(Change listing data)
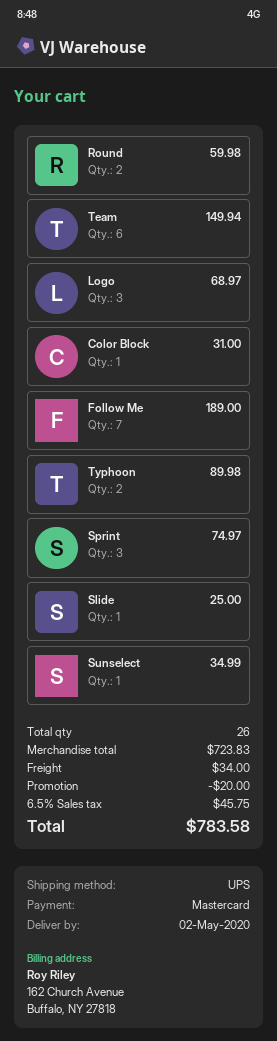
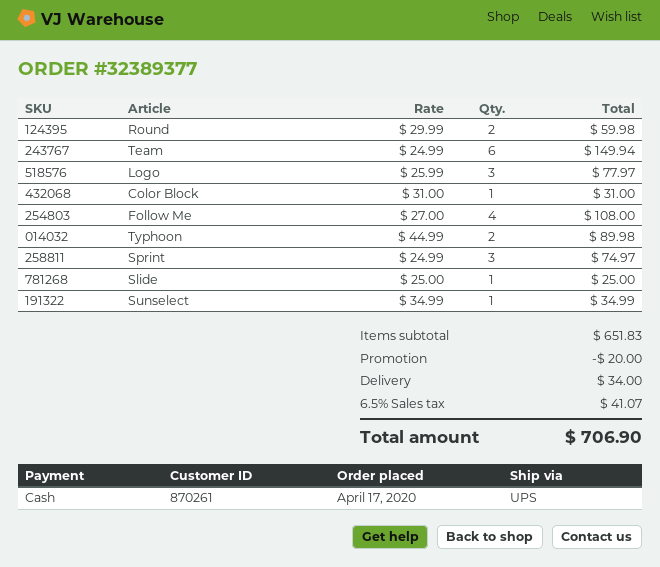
payment method: Mastercard -> cash
Logo: 3 for 68.97 -> 3 for 77.97
Follow Me: 7 for 189.00 -> 4 for 108.00
subtotal: 723.83 -> 651.83
tax: 6.5% = 45.75 -> 6.5% = 41.07
total: 783.58 -> 706.90

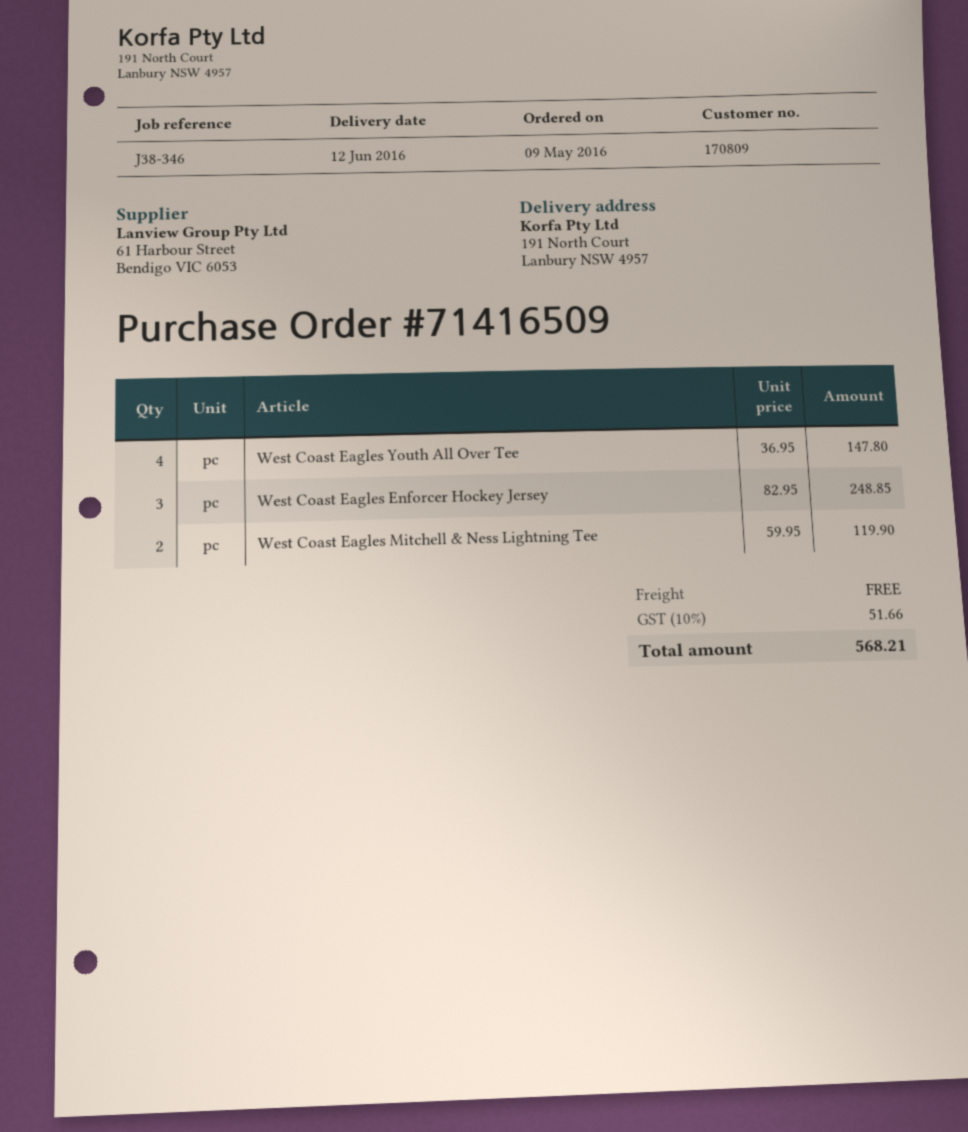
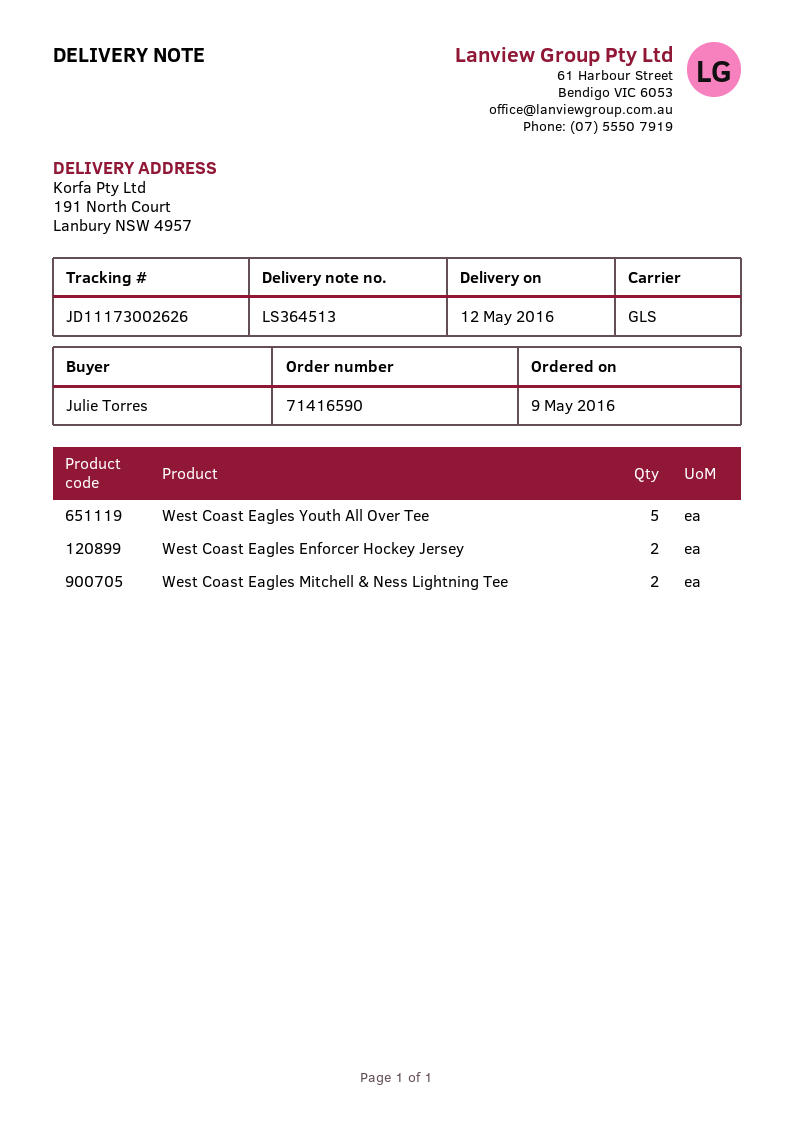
order number: 71416509 -> 71416590
delivery date: 2016-06-12 -> 2016-05-12
West Coast Eagles Youth All Over Tee: 4 -> 5
West Coast Eagles Enforcer Hockey Jersey: 3 -> 2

WHAT IS REQUIRED —
Return only the lines from the one that contains "Logo: 3 for 68.97 -> 3 for 77.97" through the closing line of the data, inclusive, reproduced exactly and with every picture left out.

SOLUTION —
Logo: 3 for 68.97 -> 3 for 77.97
Follow Me: 7 for 189.00 -> 4 for 108.00
subtotal: 723.83 -> 651.83
tax: 6.5% = 45.75 -> 6.5% = 41.07
total: 783.58 -> 706.90

order number: 71416509 -> 71416590
delivery date: 2016-06-12 -> 2016-05-12
West Coast Eagles Youth All Over Tee: 4 -> 5
West Coast Eagles Enforcer Hockey Jersey: 3 -> 2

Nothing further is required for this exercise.